● YOUR OBJECTIVE
Each entry must appear in the answer exactly as written.

● MATERIAL SHOWN
-*-*-

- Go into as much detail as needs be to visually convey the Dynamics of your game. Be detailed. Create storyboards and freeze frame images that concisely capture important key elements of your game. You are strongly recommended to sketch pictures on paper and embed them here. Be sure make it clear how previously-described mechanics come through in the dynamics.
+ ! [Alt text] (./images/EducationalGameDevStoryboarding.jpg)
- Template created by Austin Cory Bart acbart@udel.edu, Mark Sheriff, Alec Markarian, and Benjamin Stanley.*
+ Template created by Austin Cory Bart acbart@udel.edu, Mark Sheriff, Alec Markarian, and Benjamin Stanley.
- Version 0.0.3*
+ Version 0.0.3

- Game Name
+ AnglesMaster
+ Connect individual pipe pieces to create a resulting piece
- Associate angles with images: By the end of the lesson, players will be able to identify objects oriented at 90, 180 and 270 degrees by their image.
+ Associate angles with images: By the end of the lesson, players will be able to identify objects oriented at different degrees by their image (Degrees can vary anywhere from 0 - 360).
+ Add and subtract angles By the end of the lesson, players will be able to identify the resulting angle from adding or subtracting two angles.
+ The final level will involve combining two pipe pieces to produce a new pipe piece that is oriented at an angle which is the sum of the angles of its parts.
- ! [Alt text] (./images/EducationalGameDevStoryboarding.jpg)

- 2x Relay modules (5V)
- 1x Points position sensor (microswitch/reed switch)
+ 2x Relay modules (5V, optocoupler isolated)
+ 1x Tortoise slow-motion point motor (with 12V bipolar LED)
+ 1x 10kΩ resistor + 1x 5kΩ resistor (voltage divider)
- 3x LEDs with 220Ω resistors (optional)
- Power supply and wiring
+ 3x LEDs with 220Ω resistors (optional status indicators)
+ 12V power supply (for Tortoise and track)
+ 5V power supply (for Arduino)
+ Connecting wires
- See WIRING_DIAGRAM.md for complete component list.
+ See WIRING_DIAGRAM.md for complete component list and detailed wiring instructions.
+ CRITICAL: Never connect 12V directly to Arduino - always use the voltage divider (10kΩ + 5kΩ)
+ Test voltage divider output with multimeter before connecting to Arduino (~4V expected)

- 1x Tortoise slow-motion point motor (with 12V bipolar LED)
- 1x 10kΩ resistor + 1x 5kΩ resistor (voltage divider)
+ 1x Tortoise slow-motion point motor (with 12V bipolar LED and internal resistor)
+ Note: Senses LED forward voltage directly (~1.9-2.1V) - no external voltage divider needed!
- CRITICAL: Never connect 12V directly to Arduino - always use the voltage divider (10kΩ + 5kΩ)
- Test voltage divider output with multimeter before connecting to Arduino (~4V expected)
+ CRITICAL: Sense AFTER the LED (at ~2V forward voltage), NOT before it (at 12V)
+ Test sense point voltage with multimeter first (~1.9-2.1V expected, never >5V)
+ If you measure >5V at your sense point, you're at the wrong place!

-*-*-

● EXERCISE SOLUTION
- Go into as much detail as needs be to visually convey the Dynamics of your game. Be detailed. Create storyboards and freeze frame images that concisely capture important key elements of your game. You are strongly recommended to sketch pictures on paper and embed them here. Be sure make it clear how previously-described mechanics come through in the dynamics.
+ ! [Alt text] (./images/EducationalGameDevStoryboarding.jpg)
- Template created by Austin Cory Bart acbart@udel.edu, Mark Sheriff, Alec Markarian, and Benjamin Stanley.*
+ Template created by Austin Cory Bart acbart@udel.edu, Mark Sheriff, Alec Markarian, and Benjamin Stanley.
- Version 0.0.3*
+ Version 0.0.3

- Game Name
+ AnglesMaster
+ Connect individual pipe pieces to create a resulting piece
- Associate angles with images: By the end of the lesson, players will be able to identify objects oriented at 90, 180 and 270 degrees by their image.
+ Associate angles with images: By the end of the lesson, players will be able to identify objects oriented at different degrees by their image (Degrees can vary anywhere from 0 - 360).
+ Add and subtract angles By the end of the lesson, players will be able to identify the resulting angle from adding or subtracting two angles.
+ The final level will involve combining two pipe pieces to produce a new pipe piece that is oriented at an angle which is the sum of the angles of its parts.
- ! [Alt text] (./images/EducationalGameDevStoryboarding.jpg)

- 2x Relay modules (5V)
- 1x Points position sensor (microswitch/reed switch)
+ 2x Relay modules (5V, optocoupler isolated)
+ 1x Tortoise slow-motion point motor (with 12V bipolar LED)
+ 1x 10kΩ resistor + 1x 5kΩ resistor (voltage divider)
- 3x LEDs with 220Ω resistors (optional)
- Power supply and wiring
+ 3x LEDs with 220Ω resistors (optional status indicators)
+ 12V power supply (for Tortoise and track)
+ 5V power supply (for Arduino)
+ Connecting wires
- See WIRING_DIAGRAM.md for complete component list.
+ See WIRING_DIAGRAM.md for complete component list and detailed wiring instructions.
+ CRITICAL: Never connect 12V directly to Arduino - always use the voltage divider (10kΩ + 5kΩ)
+ Test voltage divider output with multimeter before connecting to Arduino (~4V expected)

- 1x Tortoise slow-motion point motor (with 12V bipolar LED)
- 1x 10kΩ resistor + 1x 5kΩ resistor (voltage divider)
+ 1x Tortoise slow-motion point motor (with 12V bipolar LED and internal resistor)
+ Note: Senses LED forward voltage directly (~1.9-2.1V) - no external voltage divider needed!
- CRITICAL: Never connect 12V directly to Arduino - always use the voltage divider (10kΩ + 5kΩ)
- Test voltage divider output with multimeter before connecting to Arduino (~4V expected)
+ CRITICAL: Sense AFTER the LED (at ~2V forward voltage), NOT before it (at 12V)
+ Test sense point voltage with multimeter first (~1.9-2.1V expected, never >5V)
+ If you measure >5V at your sense point, you're at the wrong place!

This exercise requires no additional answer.